WORK ORDER:
What is the number of lines in the data holding the word "below"? Give that number by itself.

(Change detection data)
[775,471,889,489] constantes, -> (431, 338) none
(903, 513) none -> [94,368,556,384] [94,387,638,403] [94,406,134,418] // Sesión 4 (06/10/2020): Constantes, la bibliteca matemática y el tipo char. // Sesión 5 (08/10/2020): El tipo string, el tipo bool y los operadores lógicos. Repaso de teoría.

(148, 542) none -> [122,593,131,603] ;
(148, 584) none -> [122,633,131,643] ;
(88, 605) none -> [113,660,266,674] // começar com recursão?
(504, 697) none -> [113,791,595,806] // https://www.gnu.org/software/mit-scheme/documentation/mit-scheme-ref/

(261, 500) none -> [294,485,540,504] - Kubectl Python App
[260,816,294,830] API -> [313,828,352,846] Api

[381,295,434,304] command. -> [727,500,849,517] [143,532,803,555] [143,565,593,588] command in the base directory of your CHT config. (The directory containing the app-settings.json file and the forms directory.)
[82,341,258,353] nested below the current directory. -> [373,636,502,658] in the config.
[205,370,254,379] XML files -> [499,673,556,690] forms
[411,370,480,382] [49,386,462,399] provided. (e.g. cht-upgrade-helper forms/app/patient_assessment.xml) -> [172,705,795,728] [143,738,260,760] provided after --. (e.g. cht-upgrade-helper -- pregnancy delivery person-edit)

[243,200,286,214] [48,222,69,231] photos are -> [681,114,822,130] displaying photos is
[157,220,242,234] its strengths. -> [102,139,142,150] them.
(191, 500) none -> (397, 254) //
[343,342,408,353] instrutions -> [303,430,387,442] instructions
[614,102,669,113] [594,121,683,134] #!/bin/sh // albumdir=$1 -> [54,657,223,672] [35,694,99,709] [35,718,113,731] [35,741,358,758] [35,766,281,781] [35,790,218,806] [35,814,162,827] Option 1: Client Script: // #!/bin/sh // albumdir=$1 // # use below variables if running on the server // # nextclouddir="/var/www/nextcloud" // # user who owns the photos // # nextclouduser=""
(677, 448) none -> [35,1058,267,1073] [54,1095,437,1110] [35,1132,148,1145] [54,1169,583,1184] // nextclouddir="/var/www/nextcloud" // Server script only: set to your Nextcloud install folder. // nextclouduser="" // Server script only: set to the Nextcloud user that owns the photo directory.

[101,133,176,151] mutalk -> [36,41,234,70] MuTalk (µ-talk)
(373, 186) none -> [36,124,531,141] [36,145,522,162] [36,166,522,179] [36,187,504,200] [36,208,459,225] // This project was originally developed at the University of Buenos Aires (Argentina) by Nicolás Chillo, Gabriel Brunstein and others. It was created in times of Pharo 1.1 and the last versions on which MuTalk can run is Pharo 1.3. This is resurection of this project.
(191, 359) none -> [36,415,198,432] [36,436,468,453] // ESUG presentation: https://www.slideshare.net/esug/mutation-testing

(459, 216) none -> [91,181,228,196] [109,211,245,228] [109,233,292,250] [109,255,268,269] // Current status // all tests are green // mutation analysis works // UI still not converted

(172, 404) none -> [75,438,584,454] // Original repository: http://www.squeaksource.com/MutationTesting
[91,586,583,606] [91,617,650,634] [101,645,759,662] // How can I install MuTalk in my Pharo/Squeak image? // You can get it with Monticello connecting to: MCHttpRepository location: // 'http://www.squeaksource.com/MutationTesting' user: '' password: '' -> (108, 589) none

COMPLETED EXERCISE:
2